I am just about to go down and see a clients IT department and was preparing a list of questions to ask them. I thought I would share it with the readers of this blog.
These are the questions I think all Business Continuity Managers (BCM) should know about their own IT systems. I believe you don’t need to know the finer details and how the technology works but you need a good understanding of the following points.
Data centres and IT hardware
- Where your main data centre or data centres are physically located.
- Is there anywhere else data is stored such as local servers (team and individual drives and e-mail servers) collocated with its users or servers which serve all the people in one building.
- If you have a data centre and a back data centre do they have the same capacity or what is the ratio of live to back-up
- If two (or more) data centres are mirrored or employ visualisation over the two sites how good is the network between the two and how much data could be lost if one data centre was lost
- Are there any known risks to the data centres or are they located in a risky area
- What has been done to protect them against power failure
- Are they manned 24 hours or do they have alarms on them to warn staff of a bust pipes or the centre overheating
- If VOIP telephony is used, where are the servers located and what capacity could be lost under different disaster scenarios
- If cloud computing is used, where is the location of the cloud data centre(s), which companies are involved in the running of the data centres and what are the backup plans and data loss if a data centre is lost
- Are there third party contracts for disaster recovery and what do they cover. Is there regular testing of the provision
- Ask for a network diagram and look at single points of failure
- Is the network in a loop enabling data to feed both ways or is the network a single strand
- Look for locations which house nodes on the network which if lost would cause the network to be lost at other connected locations as well
Backup and restoring
- As part of the understanding the organisation process the critical systems for the organisations should be established
- For each of the systems the backup regime should be known by the BCM
- The present Recovery Point Objective (RPO) should be known for each system. This is the amount of data which could be lost under a catastrophic failure and having to restore the system from the backup. This can vary from days and weeks if you don’t back up regularly, 24 hours if your backup is nightly tape back up, to no data loss if mirroring and other technologies is used.
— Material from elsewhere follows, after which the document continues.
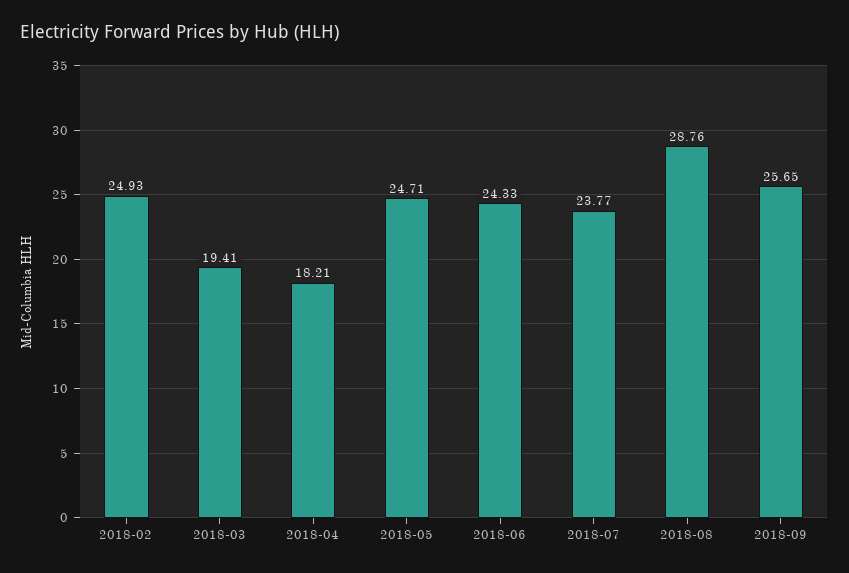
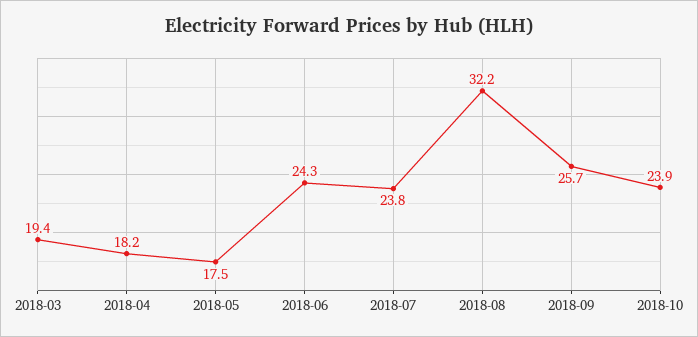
2018-02: 24.93 -> none
2018-05: 24.71 -> 17.5
2018-08: 28.76 -> 32.2
2018-10: none -> 23.9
- The time taken to restore systems under catastrophic failure / worst case scenario should be known and the order given of system recovery. This is looking at the loss of a data centre rather than the loss of individual systems.
- Recovery of individual systems should be known if they are critical to the organisation or they underpin activities with short RTOs (Recovery Time Objectives).
IT department’s plans
- Does the IT department have disaster recovery plans in place and what do they cover
- Are their plans purely technical or do they cover incident management and decision making
- How often are the plans tested and to what level do they test them
If you can think of any other questions I am happy to add them to the list.